Exercise: The answer must be an exact copy of the lines from the one with "56753469 | a: 0.663 -> 0.662" through the final line of the records below, with no pictures.

Supplied material START

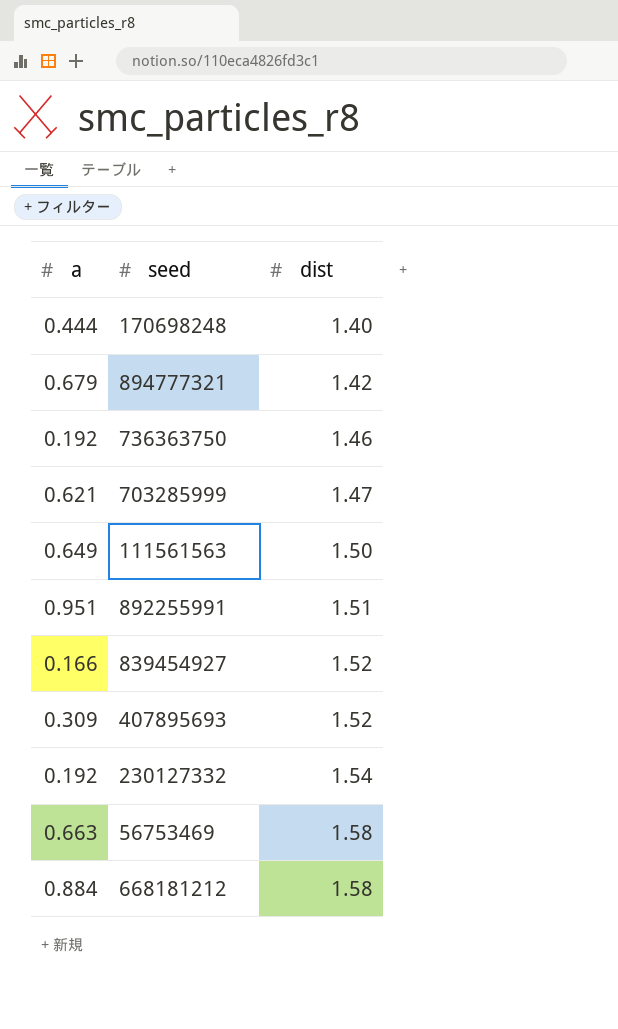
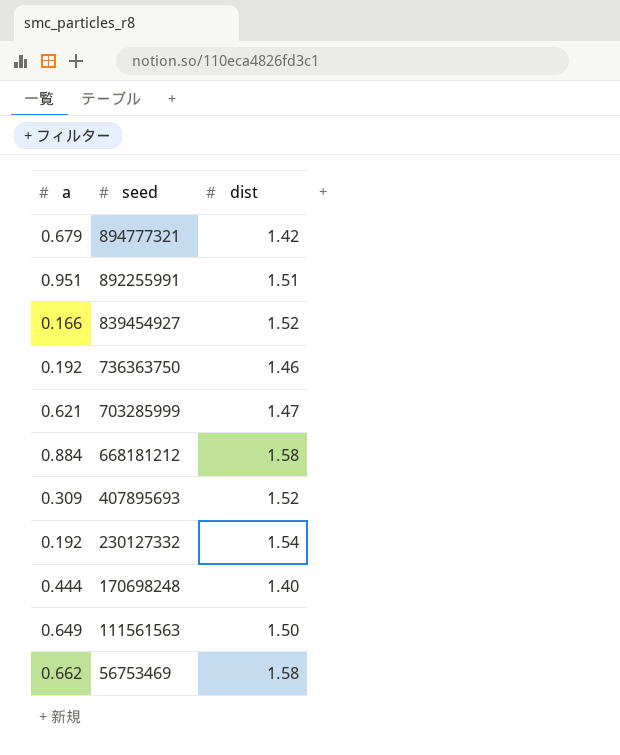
row order: dist ascending -> seed descending
56753469 | a: 0.663 -> 0.662

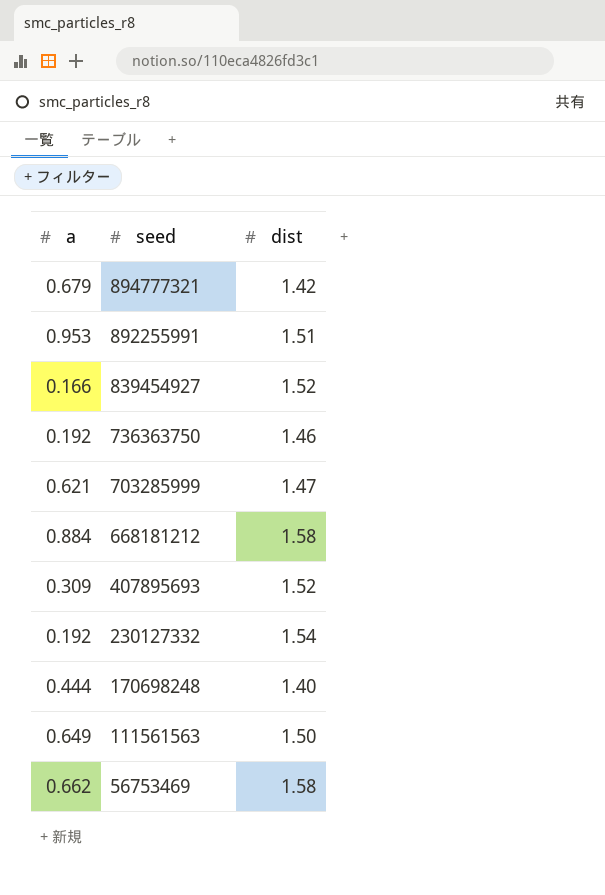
892255991 | a: 0.951 -> 0.953

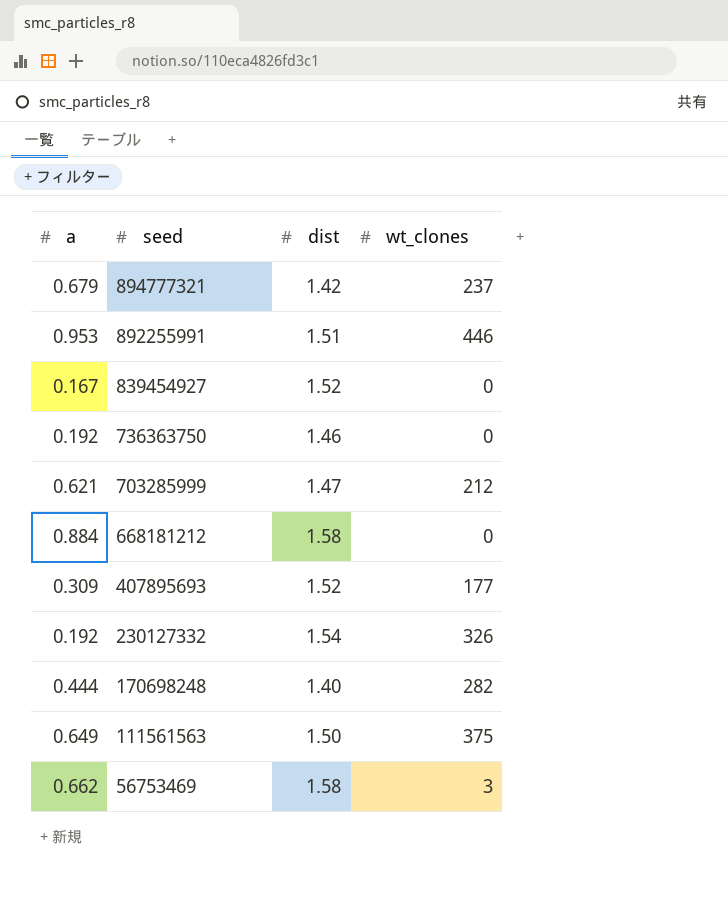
column wt_clones | position: none -> 4
839454927 | a: 0.166 -> 0.167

Supplied material END

Exercise result:
56753469 | a: 0.663 -> 0.662

892255991 | a: 0.951 -> 0.953

column wt_clones | position: none -> 4
839454927 | a: 0.166 -> 0.167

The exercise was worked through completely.